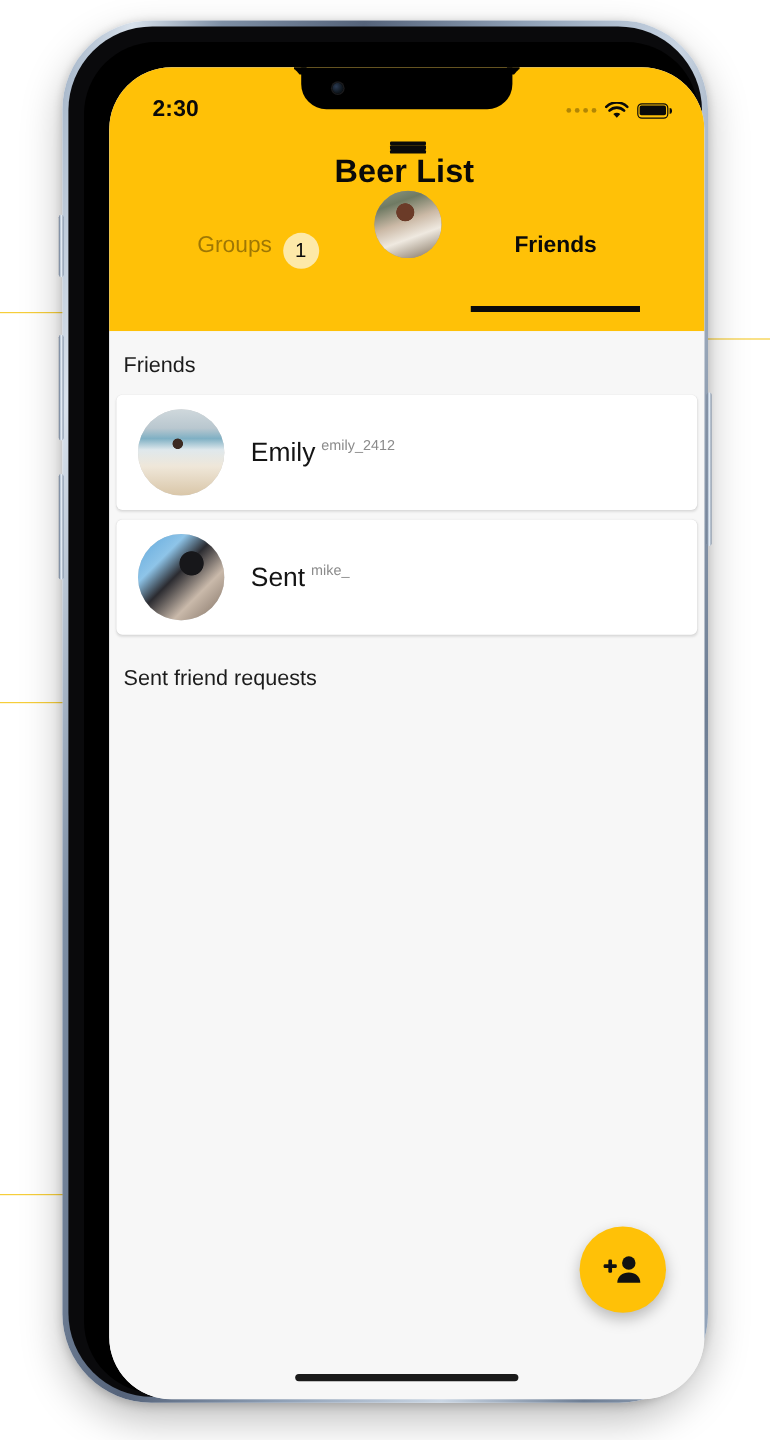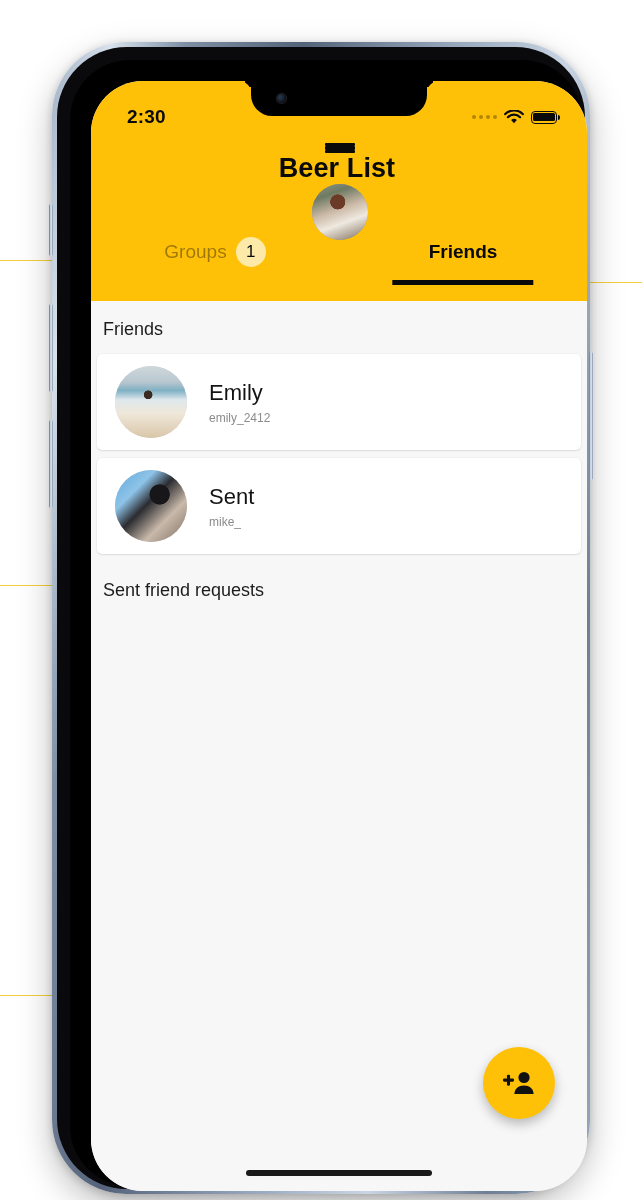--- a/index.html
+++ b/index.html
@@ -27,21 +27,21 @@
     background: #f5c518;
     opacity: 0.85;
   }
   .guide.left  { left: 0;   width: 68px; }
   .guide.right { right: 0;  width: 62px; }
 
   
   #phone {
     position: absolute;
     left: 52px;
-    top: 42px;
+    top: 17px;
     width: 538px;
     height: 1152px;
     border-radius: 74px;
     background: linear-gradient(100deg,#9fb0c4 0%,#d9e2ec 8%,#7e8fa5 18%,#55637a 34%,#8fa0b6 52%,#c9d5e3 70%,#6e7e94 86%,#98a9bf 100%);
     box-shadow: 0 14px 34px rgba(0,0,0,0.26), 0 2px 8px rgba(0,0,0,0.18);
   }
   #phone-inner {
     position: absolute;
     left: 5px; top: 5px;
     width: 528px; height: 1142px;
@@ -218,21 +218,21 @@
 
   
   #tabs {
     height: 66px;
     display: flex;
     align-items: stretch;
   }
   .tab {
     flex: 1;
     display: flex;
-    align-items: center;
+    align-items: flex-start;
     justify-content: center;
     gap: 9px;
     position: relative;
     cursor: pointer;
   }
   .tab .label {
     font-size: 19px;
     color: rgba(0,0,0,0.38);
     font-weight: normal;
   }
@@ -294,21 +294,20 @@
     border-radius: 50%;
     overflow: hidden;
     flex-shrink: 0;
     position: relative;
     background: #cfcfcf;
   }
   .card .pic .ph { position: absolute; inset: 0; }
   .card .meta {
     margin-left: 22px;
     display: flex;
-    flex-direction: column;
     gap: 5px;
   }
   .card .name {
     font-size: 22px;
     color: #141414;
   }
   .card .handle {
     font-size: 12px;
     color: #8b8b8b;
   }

---

▶ **What you will do**:
Copy out every line of the data in which the word "font" is found.

▶ **Result of this exercise**:
     font-size: 19px;
     font-weight: normal;
     font-size: 22px;
     font-size: 12px;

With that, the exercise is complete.